SAMA: A New Attack on Diffusion Language Models @ ICLR 2026

Subset-Aggregated Membership Attack (SAMA)

I am excited to share that my paper Membership Inference Attacks Against Fine-tuned Diffusion Language Models has been accepted to ICLR 2026! This work represents the first systematic investigation into the privacy vulnerabilities of Diffusion Language Models (DLMs).

While autoregressive models have long been scrutinized for privacy risks, the emerging class of DLMs—which operate via bidirectional masked prediction—has remained largely unexplored. Our research reveals that this unique architecture introduces critical new vulnerabilities. Unlike the fixed prediction pattern of traditional models, DLMs allow for multiple maskable configurations, exponentially increasing the surface area for attacks.

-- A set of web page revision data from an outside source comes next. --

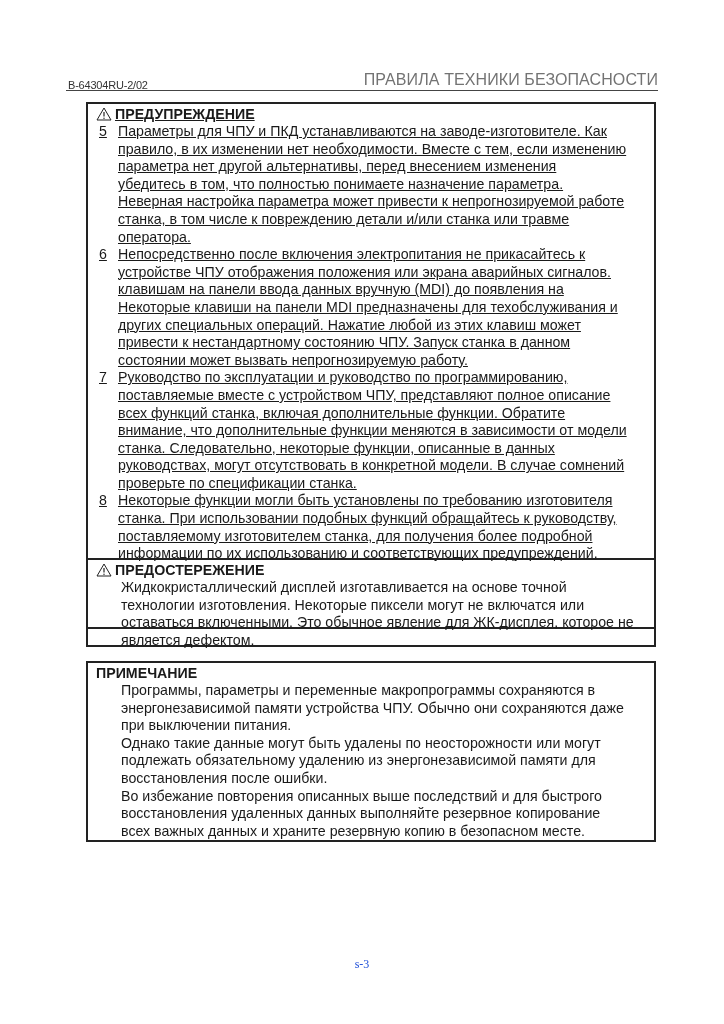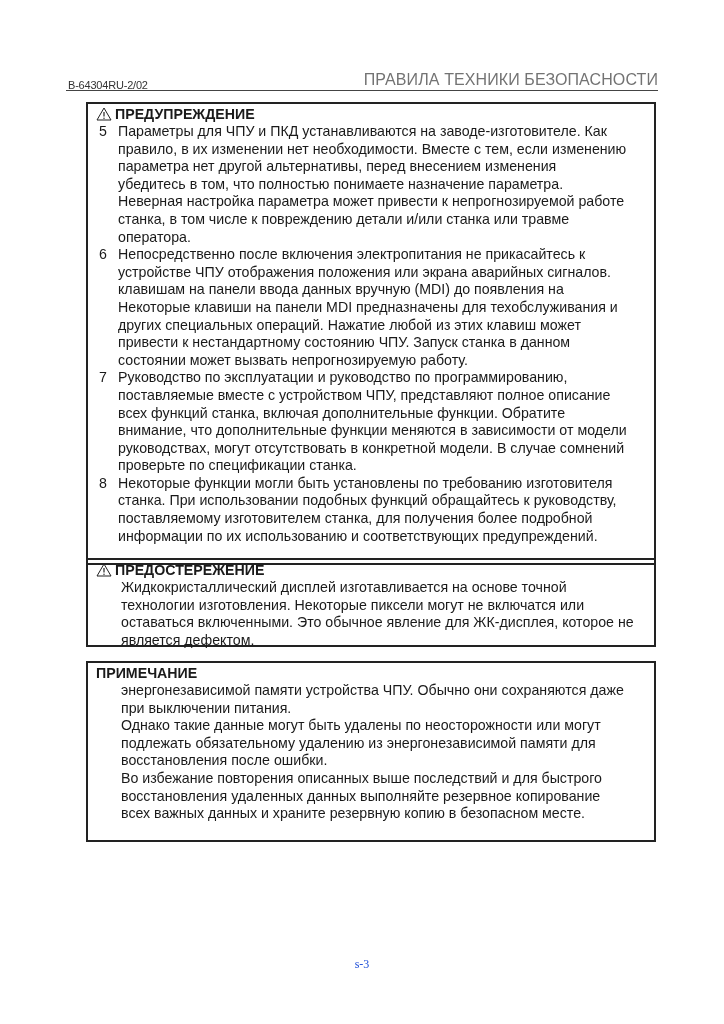--- a/index.html
+++ b/index.html
@@ -3,21 +3,21 @@
   <meta charset="utf-8">
   <style>
     html, body { margin: 0; padding: 0; background: #ffffff; }
     body { width: 724px; height: 1024px; position: relative; overflow: hidden; color: #1a1a1a; font-family: "Liberation Sans", sans-serif; }
 
     .hdr-left { position: absolute; left: 68px; top: 79px; font-size: 11px; color: #333; letter-spacing: -0.2px; }
     .hdr-right { position: absolute; right: 66px; top: 71px; font-size: 16px; color: #737373; letter-spacing: 0.1px; }
     .hdr-rule { position: absolute; left: 66px; right: 66px; top: 90px; height: 0; border-top: 1px solid #444; }
 
     .box { position: absolute; left: 86px; width: 570px; border: 2px solid #222; box-sizing: border-box; padding: 2px 8px 4px 8px; }
-    .box-warning { top: 102px; height: 463px; }
+    .box-warning { top: 102px; height: 527px; text-decoration: underline; }
     .box-caution { top: 558px; height: 89px; }
     .box-note { top: 661px; height: 181px; }
 
     .title { font-weight: bold; font-size: 14.2px; line-height: 17px; display: flex; align-items: center; }
     .tri { display: inline-block; width: 16px; height: 14px; margin-right: 3px; position: relative; top: -1px; }
     .tri svg { display: block; }
 
     .item { display: flex; font-size: 14.2px; line-height: 17.6px; }
     .num { width: 22px; flex: 0 0 22px; padding-left: 3px; box-sizing: border-box; }
     .txt { flex: 1; }
@@ -73,20 +73,21 @@
     </span>
   </div>
 
   <div class="item">
     <span class="num">7</span>
     <span class="txt">
       <span class="line">Руководство по эксплуатации и руководство по программированию,</span>
       <span class="line">поставляемые вместе с устройством ЧПУ, представляют полное описание</span>
       <span class="line">всех функций станка, включая дополнительные функции. Обратите</span>
       <span class="line">внимание, что дополнительные функции меняются в зависимости от модели</span>
+      <span class="line">станка. Следовательно, некоторые функции, описанные в данных</span>
       <span class="line">руководствах, могут отсутствовать в конкретной модели. В случае сомнений</span>
       <span class="line">проверьте по спецификации станка.</span>
     </span>
   </div>
 
   <div class="item">
     <span class="num">8</span>
     <span class="txt">
       <span class="line">Некоторые функции могли быть установлены по требованию изготовителя</span>
       <span class="line">станка. При использовании подобных функций обращайтесь к руководству,</span>
@@ -113,20 +114,21 @@
     <span class="line">оставаться включенными. Это обычное явление для ЖК-дисплея, которое не</span>
     <span class="line">является дефектом.</span>
   </div>
 </div>
 
 <div class="box box-note">
   <div class="title">
     <span>ПРИМЕЧАНИЕ</span>
   </div>
   <div class="para">
+    <span class="line">Программы, параметры и переменные макропрограммы сохраняются в</span>
     <span class="line">энергонезависимой памяти устройства ЧПУ. Обычно они сохраняются даже</span>
     <span class="line">при выключении питания.</span>
     <span class="line">Однако такие данные могут быть удалены по неосторожности или могут</span>
     <span class="line">подлежать обязательному удалению из энергонезависимой памяти для</span>
     <span class="line">восстановления после ошибки.</span>
     <span class="line">Во избежание повторения описанных выше последствий и для быстрого</span>
     <span class="line">восстановления удаленных данных выполняйте резервное копирование</span>
     <span class="line">всех важных данных и храните резервную копию в безопасном месте.</span>
   </div>
 </div>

To expose these risks, we developed SAMA (Subset-Aggregated Membership Attack). SAMA addresses the challenge of sparse membership signals by employing a robust aggregation strategy. By sampling masked subsets across progressive densities and utilizing sign-based statistics, SAMA effectively filters out heavy-tailed noise to isolate genuine memorization patterns. Our experiments show that SAMA achieves a 30% relative improvement in AUC over the best baselines, with up to 8x improvement at low false positive rates.

A heartfelt thank you to my collaborators Kaiyuan Zhang, Yuntao Du, and Edoardo Stoppa, as well as Charles Fleming and Ashish Kundu from Cisco Research. I am also deeply grateful for the guidance of Prof. Bruno Ribeiro and my advisor Prof. Ninghui Li.

I look forward to sharing these findings in Rio this April! Boiler Up! 🚂